Dua Hari yang Mengubah Cara Kita Menilai Masa Depan Hutan dan Satwa Liar Bawean

Share

Pulau Bawean kembali menjadi panggung utama konservasi Jawa Timur ketika dua kawasan pentingnya, Cagar Alam Pulau Bawean dan Suaka Margasatwa Pulau Bawean, melalui proses penilaian efektivitas pengelolaan (METT) selama dua hari berturut-turut, 27–28 November 2025. Hasilnya membuka jendela baru tentang seberapa tangguh kawasan ini menghadapi ancaman, tekanan ruang, dan perubahan iklim, sekaligus menggambarkan bagaimana masa depan konservasi sangat ditentukan oleh keterlibatan masyarakat.

Kegiatan METT Versi 4.4 yang digunakan pada kedua kawasan menunjukkan angka yang optimistis namun tetap mengisyaratkan pekerjaan besar di depan mata. CA Pulau Bawean meraih skor 69,30%, sementara SM Pulau Bawean mencatat 67,50%, keduanya masuk dalam kategori pengelolaan efektif. Angka ini menjadi baseline resmi pertama untuk penilaian kawasan pada tahun 2025, sekaligus pijakan strategis bagi rencana peningkatan fungsi kawasan di tahun-tahun berikutnya.

Penilaian berlangsung di Kantor Resort Konservasi Wilayah (RKW) 10 Pulau Bawean dan dihadiri oleh unsur pemerintah daerah, aparat keamanan, perguruan tinggi, LSM, kelompok tani hutan, hingga mahasiswa magang yang berkontribusi dalam diskusi terbuka mengenai ancaman kawasan. Sebanyak 62 butir penilaian ancaman dan 38 indikator kinerja pengelolaan dibedah secara kolektif. Fasilitator memandu dinamika yang intens namun produktif, memastikan setiap suara dari desa-desa sekitar kawasan, dari Sukaoneng hingga Diponggo, menjadi bagian dari keputusan akhir.
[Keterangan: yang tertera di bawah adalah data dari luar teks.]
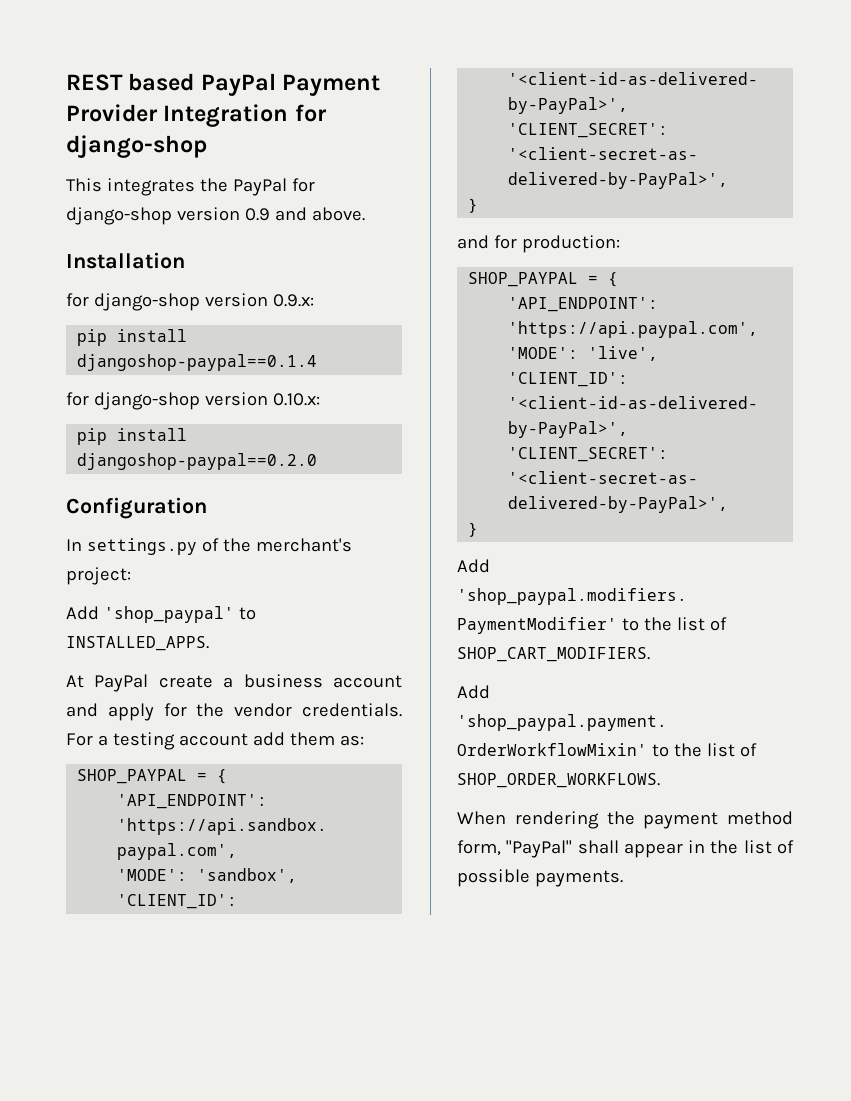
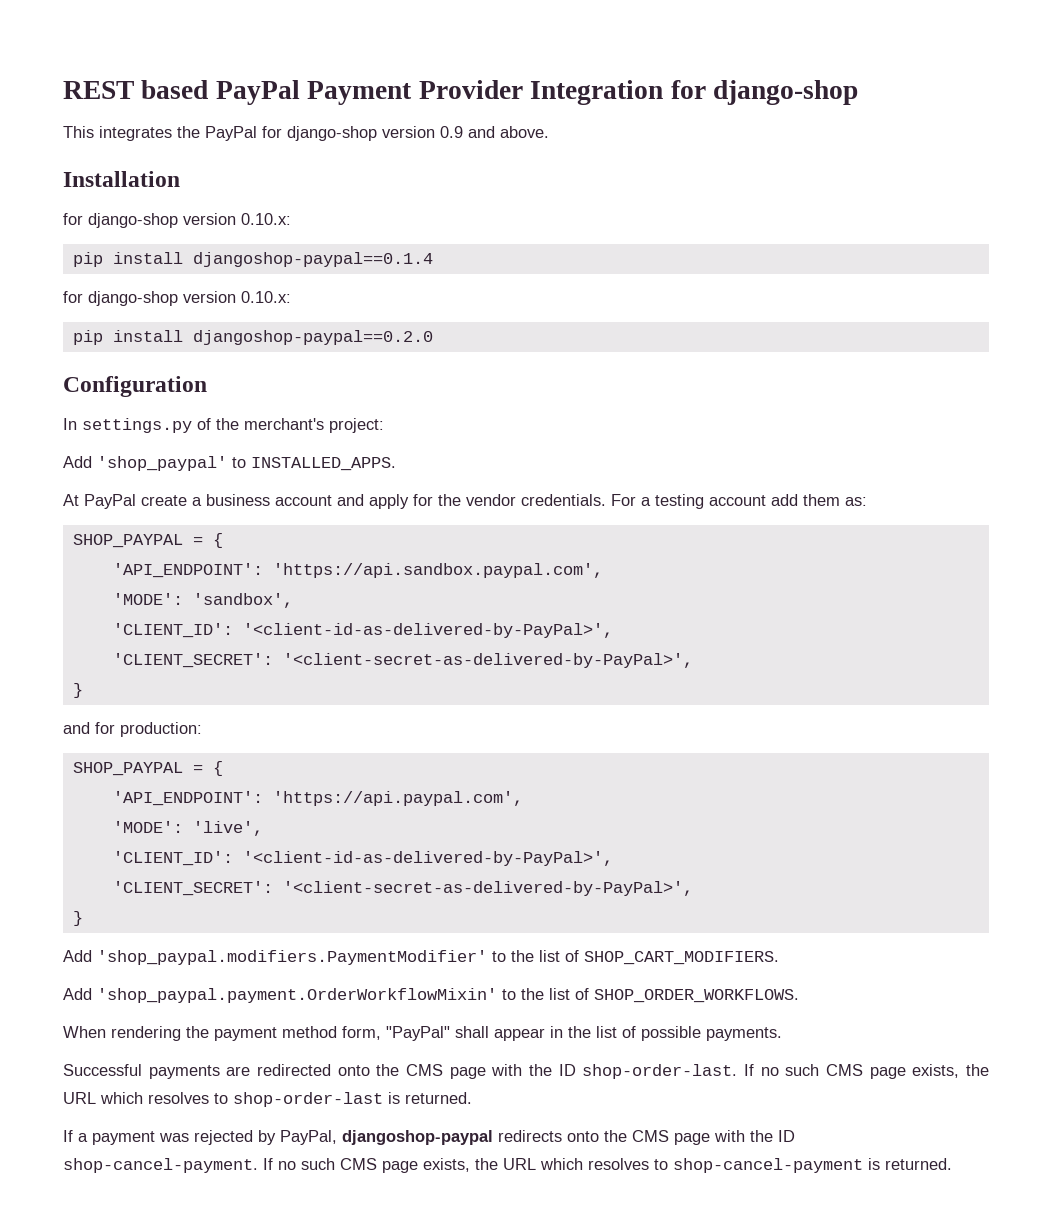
[272,294,314,307] 0.9.x: -> [241,213,291,225] 0.10.x:
(623, 878) none -> [63,1064,989,1079] [63,1092,472,1107] [63,1130,795,1145] [63,1158,952,1173] // Successful payments are redirected onto the CMS page with the ID shop-order-last. If no such CMS page exists, the URL which resolves to shop-order-last is returned. // If a payment was rejected by PayPal, djangoshop-paypal redirects onto the CMS page with the ID shop-cancel-payment. If no such CMS page exists, the URL which resolves to shop-cancel-payment is returned.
Namun angka-angka itu juga menyingkap beberapa celah yang perlu segera dijembatani. Di CA Pulau Bawean, sejumlah indikator strategis memperoleh skor rendah, prakondosi kawasan yang perlu dipertegas, urgensi adaptasi terhadap perubahan iklim, perlindungan stok karbon, hingga pendidikan konservasi bagi masyarakat yang belum berjalan optimal. Sementara pada SM Pulau Bawean, satu persoalan besar muncul dari masyarakat, ketika tata batas kawasan yang kurang jelas. Banyak pal batas hilang atau rusak, dan hingga kini baru 5 km dari total 120 km batas kawasan yang selesai direkonstruksi. Kondisi ini menimbulkan ketidakpastian ruang dan mempengaruhi hubungan antara kawasan dan lahan masyarakat.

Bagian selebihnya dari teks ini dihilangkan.